WHAT TO WORK ON:
For the entries below, repeat exactly each line starting with the one that contains "[84,2277,314,2321] Return Policy" and going on through the one that contains "none -> [235,2127,735,2166]", and no others.

***** THE DATA

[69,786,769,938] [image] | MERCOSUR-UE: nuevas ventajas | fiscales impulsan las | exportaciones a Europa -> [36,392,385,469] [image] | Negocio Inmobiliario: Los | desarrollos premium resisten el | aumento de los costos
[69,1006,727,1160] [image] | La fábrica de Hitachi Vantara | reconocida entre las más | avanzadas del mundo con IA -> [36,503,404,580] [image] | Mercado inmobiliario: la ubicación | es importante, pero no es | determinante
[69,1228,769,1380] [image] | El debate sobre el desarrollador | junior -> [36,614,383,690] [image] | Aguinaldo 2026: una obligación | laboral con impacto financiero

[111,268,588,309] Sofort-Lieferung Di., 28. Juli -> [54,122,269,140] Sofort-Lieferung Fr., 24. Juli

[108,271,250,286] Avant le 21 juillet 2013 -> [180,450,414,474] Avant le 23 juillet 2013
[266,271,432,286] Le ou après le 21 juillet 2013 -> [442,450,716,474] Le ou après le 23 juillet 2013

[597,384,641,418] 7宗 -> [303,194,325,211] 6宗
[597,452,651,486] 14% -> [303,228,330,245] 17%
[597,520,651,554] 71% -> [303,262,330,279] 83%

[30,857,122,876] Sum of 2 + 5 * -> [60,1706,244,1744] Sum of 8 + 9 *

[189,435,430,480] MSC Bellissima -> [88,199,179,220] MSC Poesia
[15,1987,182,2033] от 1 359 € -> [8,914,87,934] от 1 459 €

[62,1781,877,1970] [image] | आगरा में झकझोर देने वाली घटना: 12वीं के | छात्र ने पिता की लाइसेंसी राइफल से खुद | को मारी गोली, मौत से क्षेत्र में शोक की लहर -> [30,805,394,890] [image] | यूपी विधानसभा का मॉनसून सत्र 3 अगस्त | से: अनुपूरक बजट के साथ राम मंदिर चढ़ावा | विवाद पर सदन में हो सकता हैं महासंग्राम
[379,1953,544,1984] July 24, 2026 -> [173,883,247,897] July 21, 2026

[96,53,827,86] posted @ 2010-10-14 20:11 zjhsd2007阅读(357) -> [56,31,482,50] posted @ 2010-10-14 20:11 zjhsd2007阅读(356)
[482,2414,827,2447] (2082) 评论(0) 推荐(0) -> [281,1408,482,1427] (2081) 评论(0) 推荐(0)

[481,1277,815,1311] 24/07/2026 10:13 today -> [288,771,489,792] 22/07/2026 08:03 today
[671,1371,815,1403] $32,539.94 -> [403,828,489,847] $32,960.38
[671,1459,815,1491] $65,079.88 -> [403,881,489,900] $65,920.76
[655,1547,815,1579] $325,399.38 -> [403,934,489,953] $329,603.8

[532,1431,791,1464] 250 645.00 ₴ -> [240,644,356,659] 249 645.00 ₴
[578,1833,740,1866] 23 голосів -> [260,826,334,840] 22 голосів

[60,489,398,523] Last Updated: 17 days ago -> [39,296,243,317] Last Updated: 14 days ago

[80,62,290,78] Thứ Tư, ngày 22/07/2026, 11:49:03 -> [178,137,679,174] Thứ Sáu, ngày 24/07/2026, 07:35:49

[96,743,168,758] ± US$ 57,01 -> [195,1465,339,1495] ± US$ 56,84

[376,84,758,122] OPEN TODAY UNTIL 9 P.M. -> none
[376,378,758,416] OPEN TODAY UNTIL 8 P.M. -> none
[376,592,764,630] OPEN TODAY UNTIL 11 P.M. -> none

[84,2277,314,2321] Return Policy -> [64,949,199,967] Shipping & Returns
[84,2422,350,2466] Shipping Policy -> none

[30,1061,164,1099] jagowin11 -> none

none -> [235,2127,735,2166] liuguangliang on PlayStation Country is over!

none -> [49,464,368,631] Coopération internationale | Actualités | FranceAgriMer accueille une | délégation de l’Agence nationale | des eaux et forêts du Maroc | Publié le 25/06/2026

**********

REPLY:
[84,2277,314,2321] Return Policy -> [64,949,199,967] Shipping & Returns
[84,2422,350,2466] Shipping Policy -> none

[30,1061,164,1099] jagowin11 -> none

none -> [235,2127,735,2166] liuguangliang on PlayStation Country is over!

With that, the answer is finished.